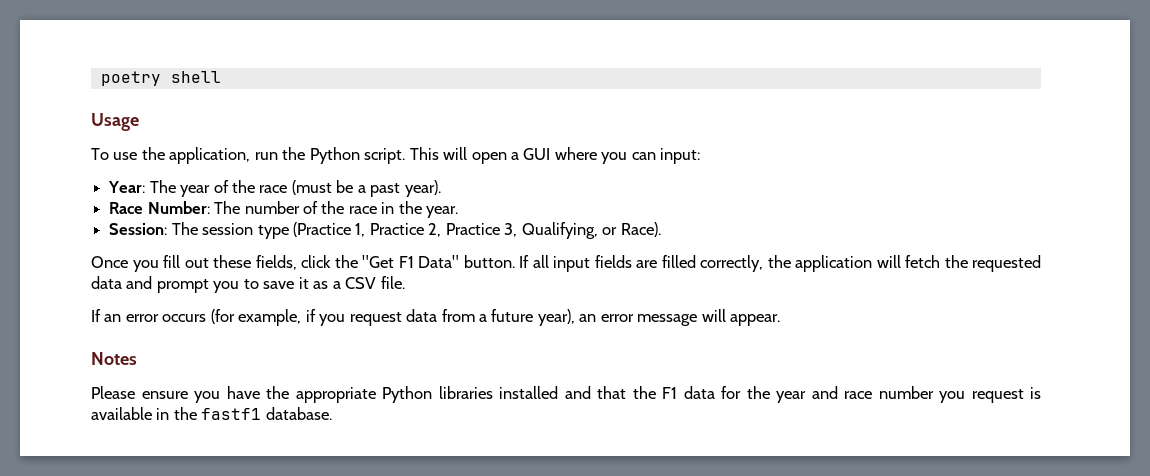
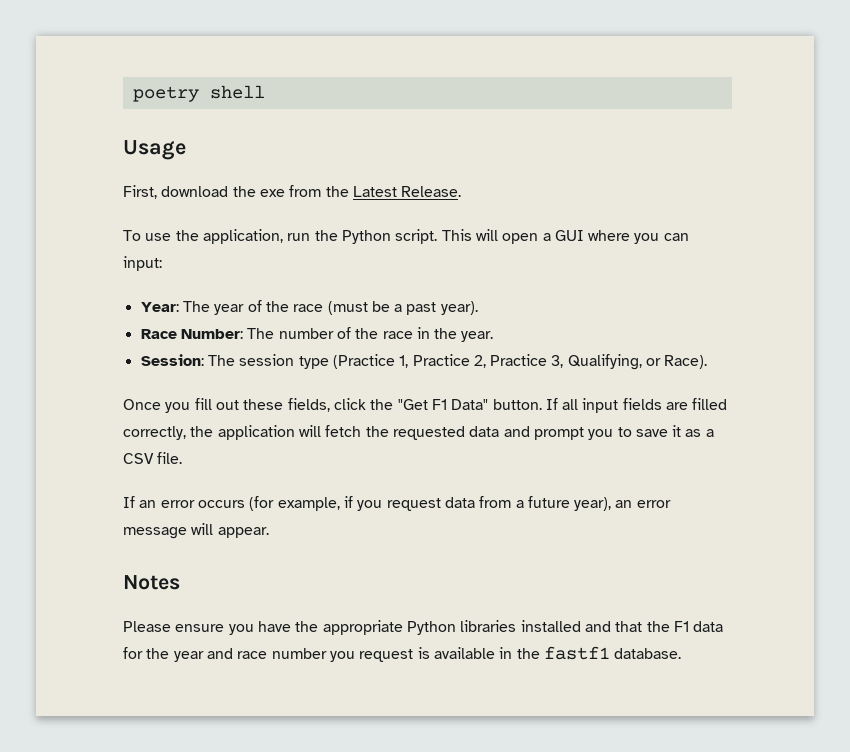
+ First, download the exe from the Latest Release.

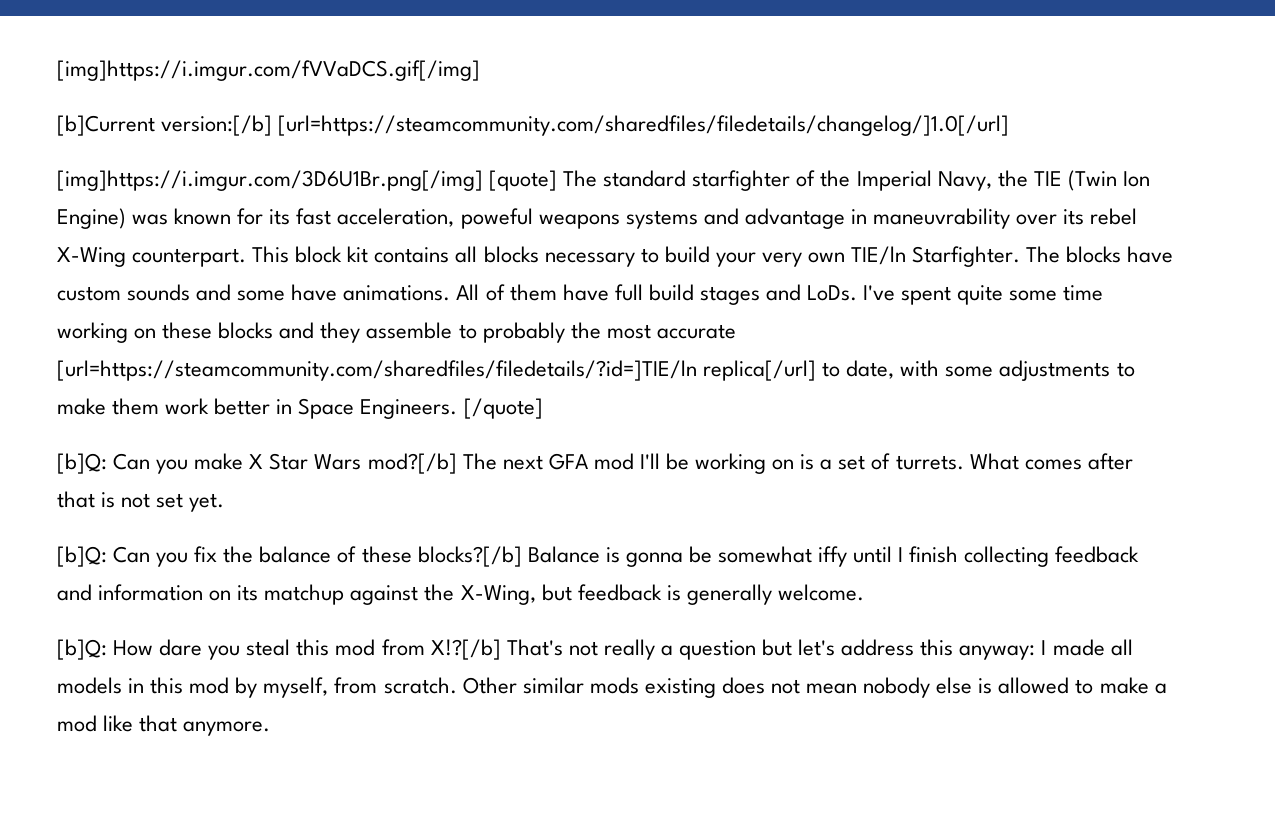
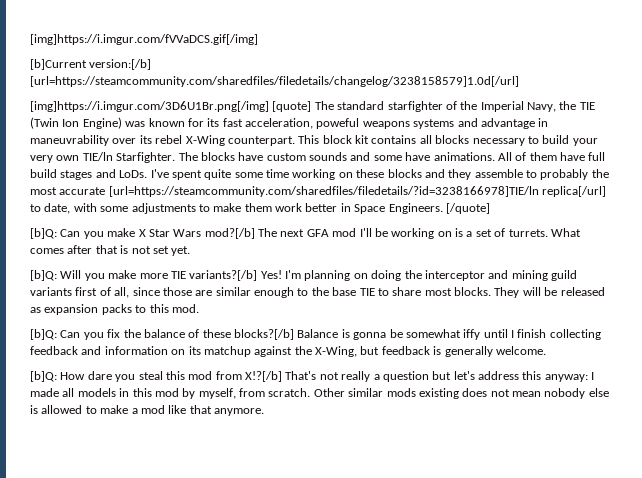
- [b]Current version:[/b] [url=https://steamcommunity.com/sharedfiles/filedetails/changelog/]1.0[/url]
+ [b]Current version:[/b] [url=https://steamcommunity.com/sharedfiles/filedetails/changelog/3238158579]1.0d[/url]
- I've spent quite some time working on these blocks and they assemble to probably the most accurate [url=https://steamcommunity.com/sharedfiles/filedetails/?id=]TIE/ln replica[/url] to date, with some adjustments to make them work better in Space Engineers.
+ I've spent quite some time working on these blocks and they assemble to probably the most accurate [url=https://steamcommunity.com/sharedfiles/filedetails/?id=3238166978]TIE/ln replica[/url] to date, with some adjustments to make them work better in Space Engineers.
+ [b]Q: Will you make more TIE variants?[/b] Yes! I'm planning on doing the interceptor and mining guild variants first of all, since those are similar enough to the base TIE to share most blocks. They will be released as expansion packs to this mod.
+ + + +
EXERCISE:
The answer must be the full listing, word for word, with no images in it.

WORKED SOLUTION:
+ First, download the exe from the Latest Release.

- [b]Current version:[/b] [url=https://steamcommunity.com/sharedfiles/filedetails/changelog/]1.0[/url]
+ [b]Current version:[/b] [url=https://steamcommunity.com/sharedfiles/filedetails/changelog/3238158579]1.0d[/url]
- I've spent quite some time working on these blocks and they assemble to probably the most accurate [url=https://steamcommunity.com/sharedfiles/filedetails/?id=]TIE/ln replica[/url] to date, with some adjustments to make them work better in Space Engineers.
+ I've spent quite some time working on these blocks and they assemble to probably the most accurate [url=https://steamcommunity.com/sharedfiles/filedetails/?id=3238166978]TIE/ln replica[/url] to date, with some adjustments to make them work better in Space Engineers.
+ [b]Q: Will you make more TIE variants?[/b] Yes! I'm planning on doing the interceptor and mining guild variants first of all, since those are similar enough to the base TIE to share most blocks. They will be released as expansion packs to this mod.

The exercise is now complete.